• _Instructions for the task_
Output the lines of the records exactly, from the first through the one containing "Case / Gaveta". Omit all pictures.

START Dataset entries

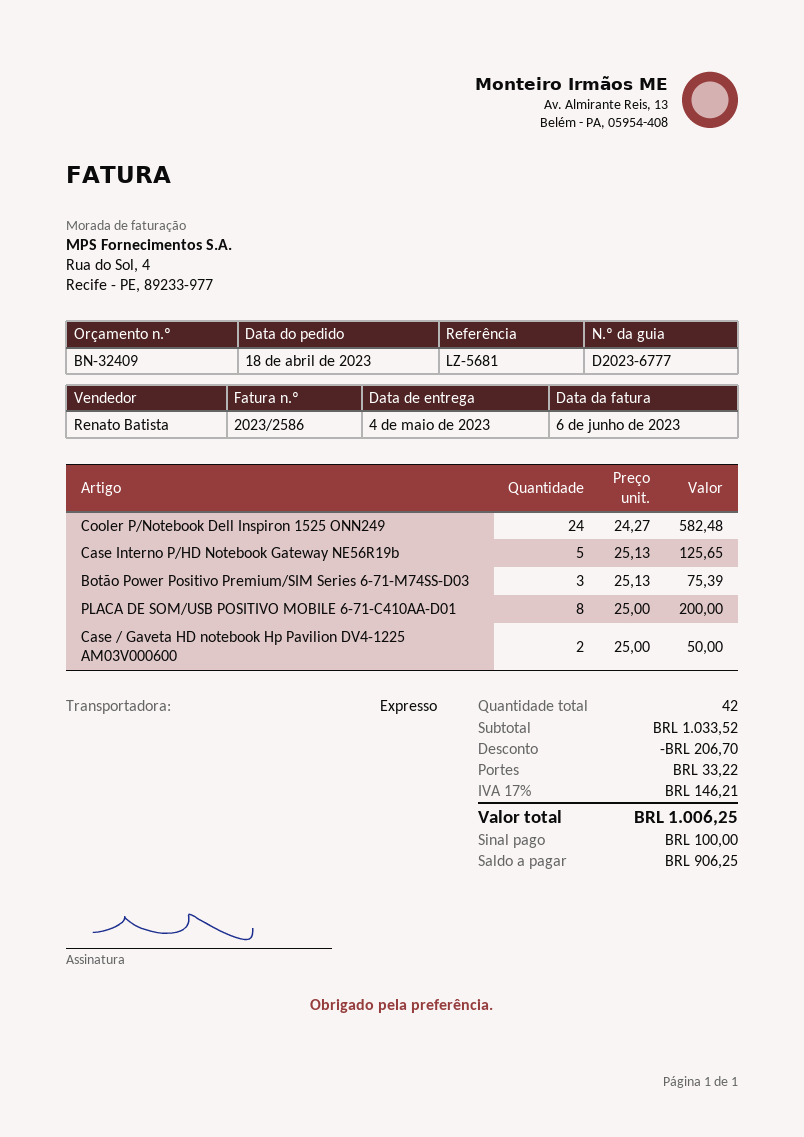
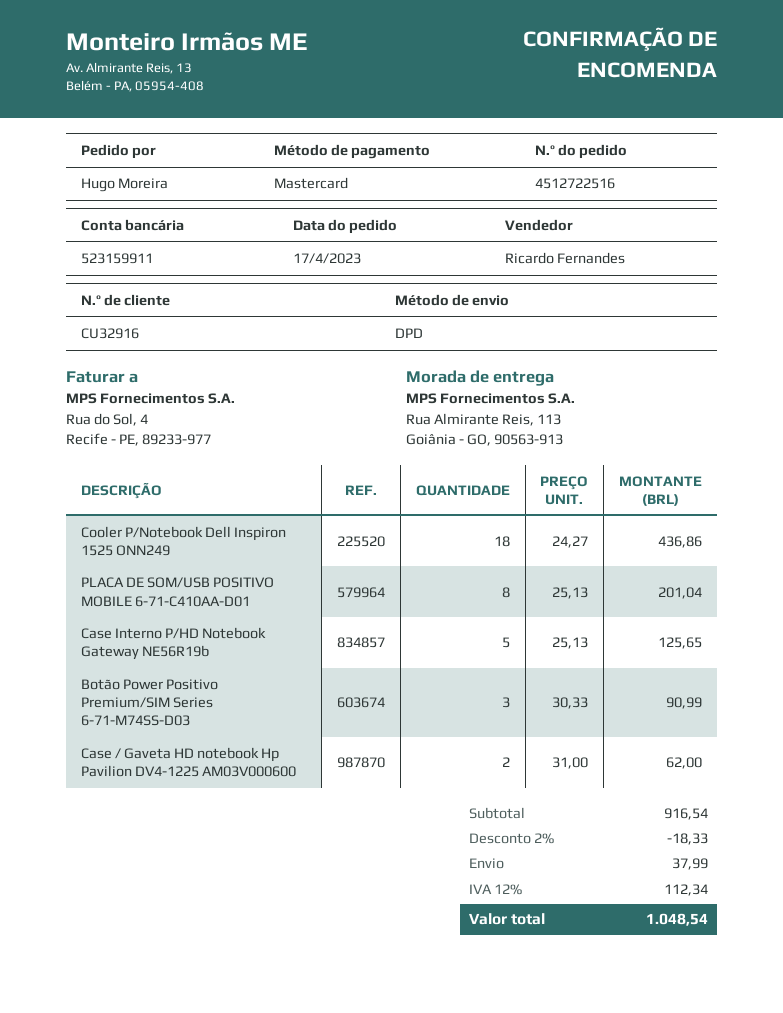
order date: 2023-04-18 -> 2023-04-17
sales rep: Renato Batista -> Ricardo Fernandes
shipping method: express -> DPD
Cooler P/Notebook Dell Inspiron 1525 ONN249: 24 x 24.27 = 582.48 -> 18 x 24.27 = 436.86
Botão Power Positivo Premium/SIM Series 6-71-M74SS-D03: 3 x 25.13 = 75.39 -> 3 x 30.33 = 90.99
PLACA DE SOM/USB POSITIVO MOBILE 6-71-C410AA-D01: 8 x 25.00 = 200.00 -> 8 x 25.13 = 201.04
Case / Gaveta HD notebook Hp Pavilion DV4-1225 AM03V000600: 2 x 25.00 = 50.00 -> 2 x 31.00 = 62.00
subtotal: 1033.52 -> 916.54
discount: 206.70 -> 18.33
shipping: 33.22 -> 37.99
tax: 17% = 146.21 -> 12% = 112.34
total: 1006.25 -> 1048.54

END Dataset entries

• _Task answer_
order date: 2023-04-18 -> 2023-04-17
sales rep: Renato Batista -> Ricardo Fernandes
shipping method: express -> DPD
Cooler P/Notebook Dell Inspiron 1525 ONN249: 24 x 24.27 = 582.48 -> 18 x 24.27 = 436.86
Botão Power Positivo Premium/SIM Series 6-71-M74SS-D03: 3 x 25.13 = 75.39 -> 3 x 30.33 = 90.99
PLACA DE SOM/USB POSITIVO MOBILE 6-71-C410AA-D01: 8 x 25.00 = 200.00 -> 8 x 25.13 = 201.04
Case / Gaveta HD notebook Hp Pavilion DV4-1225 AM03V000600: 2 x 25.00 = 50.00 -> 2 x 31.00 = 62.00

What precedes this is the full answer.